### [EXERCISE INPUTS]
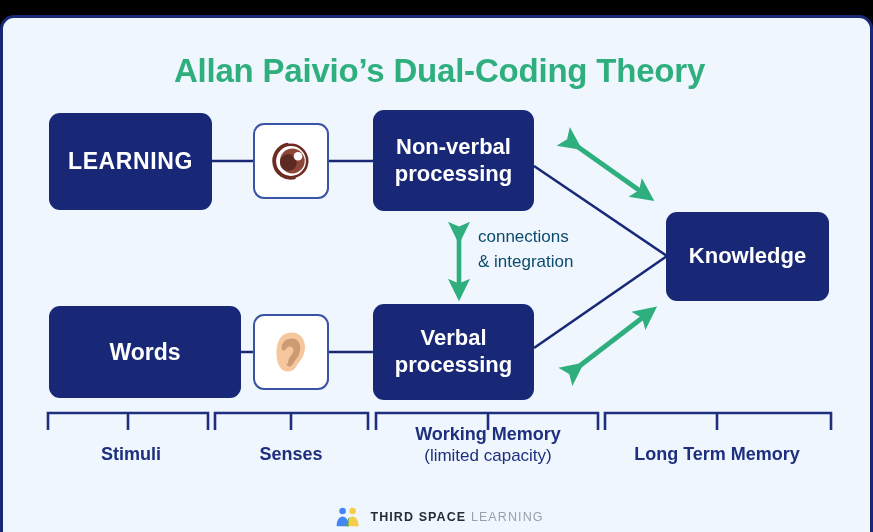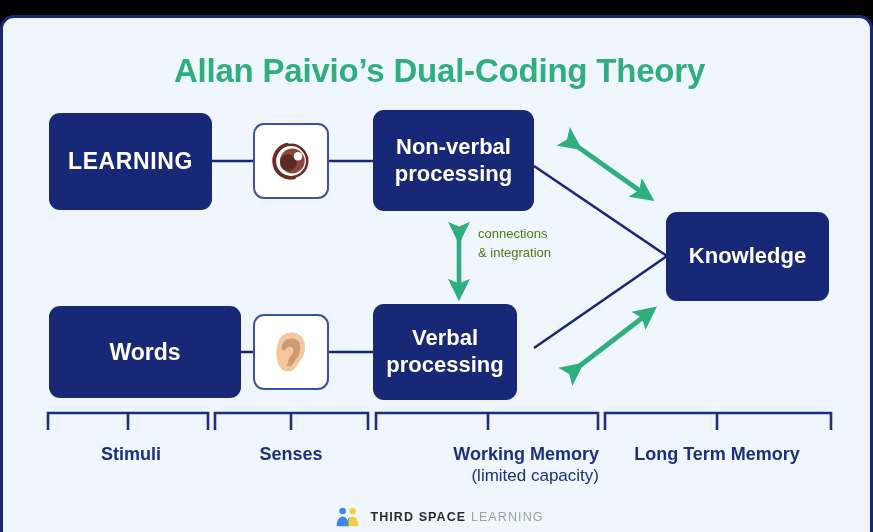"connections" #conn-text { color: #4d7c0f -> #0c4a6e; font-size: 13px -> 17px }
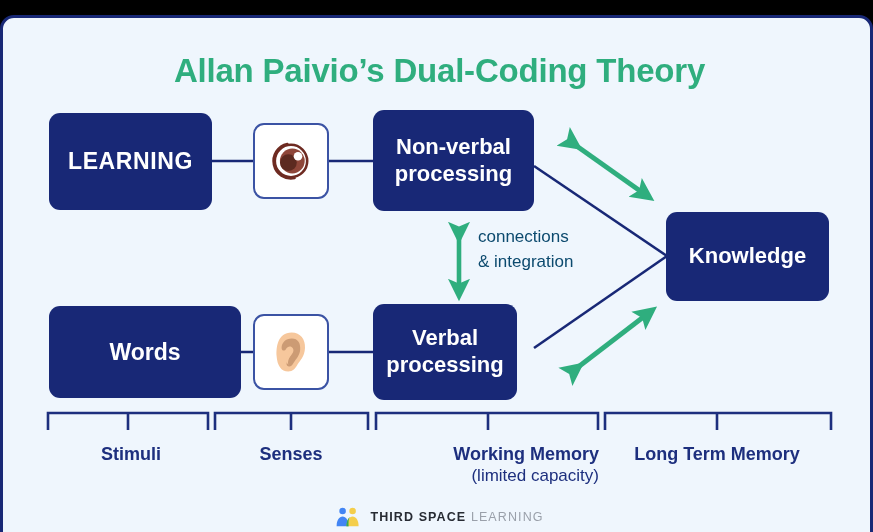"Verbal" #box-verbal { width: 144px -> 161px }
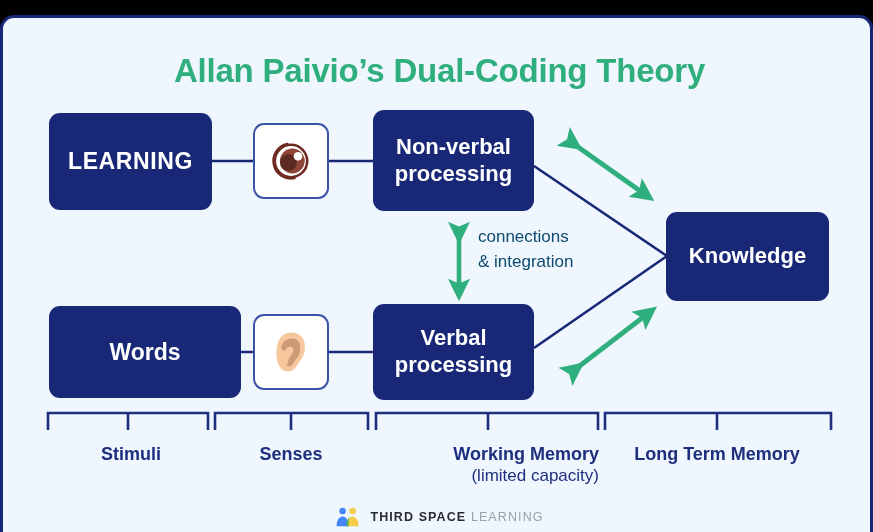"Working Memory" #cap-working { text-align: right -> none; top: 426px -> 406px }
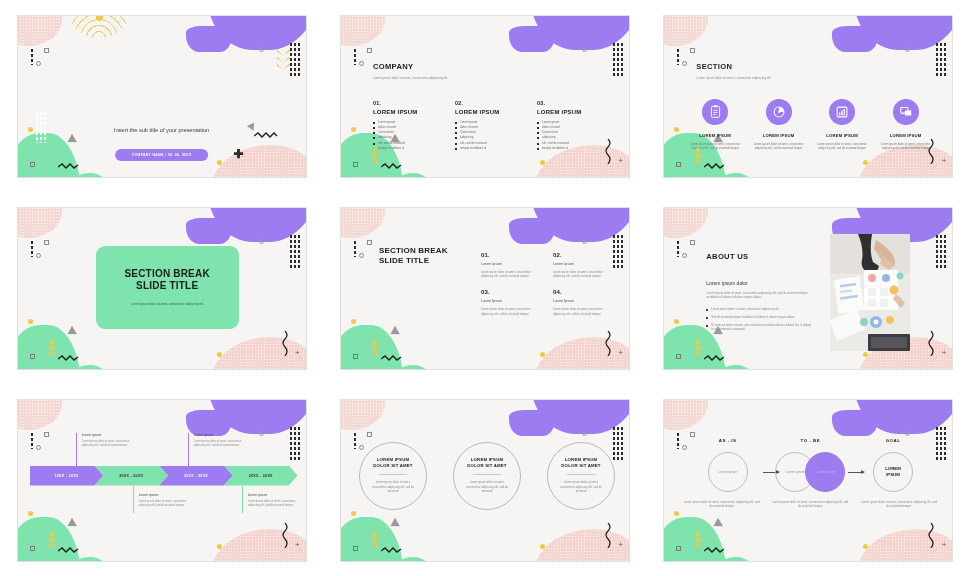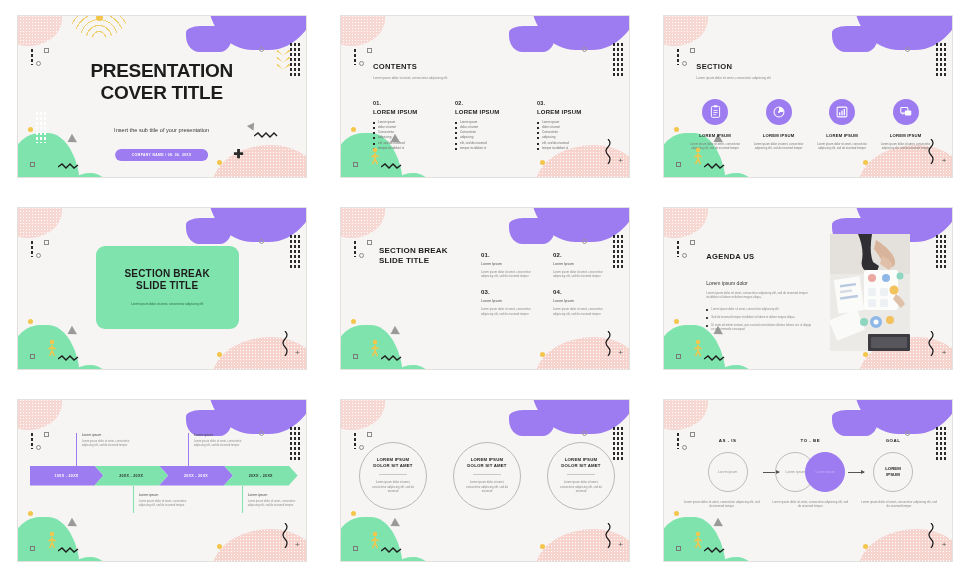"PRESENTATION" div.s1-title { html: <div> <div>PRESENTATION</div> <div>COVER TITLE</div> </div> -> none }
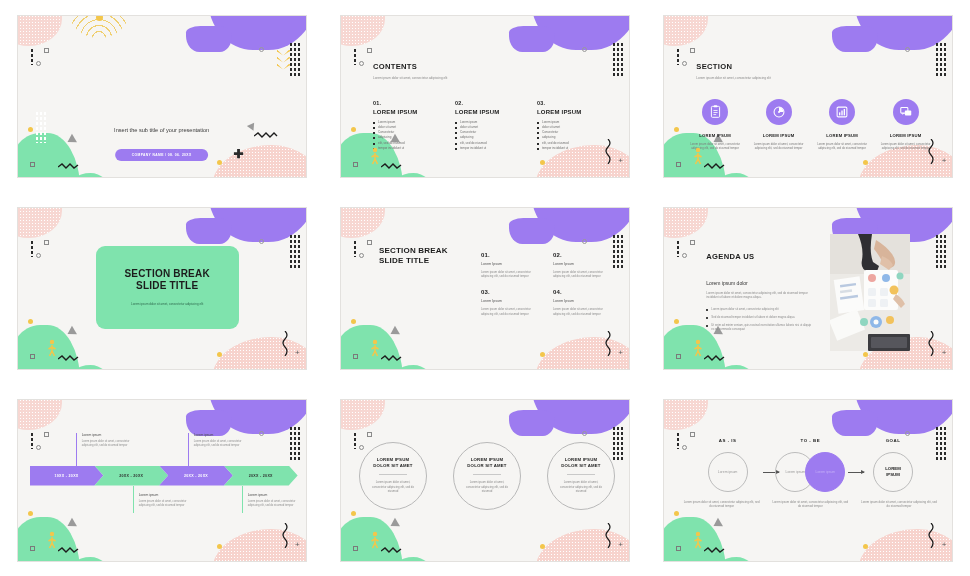"CONTENTS" div.head { text: CONTENTS -> COMPANY }
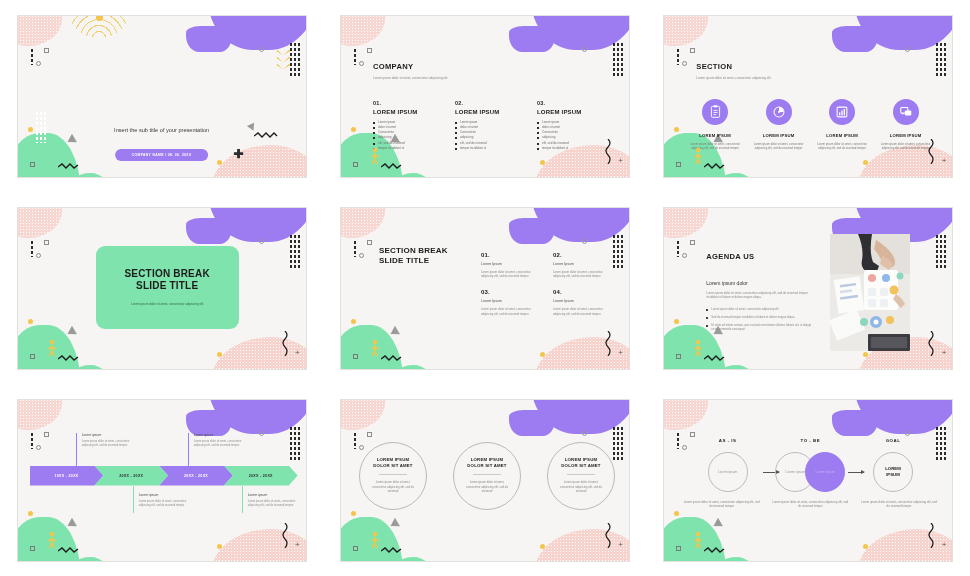"AGENDA US" div.head { text: AGENDA -> ABOUT }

### [TASK ITEM]
Omit the pictures and retype exactly the lines from the one containing "text: CONTENTS ->" through the end of the entries above.

### [TASK RESPONSE]
"CONTENTS" div.head { text: CONTENTS -> COMPANY }
"AGENDA US" div.head { text: AGENDA -> ABOUT }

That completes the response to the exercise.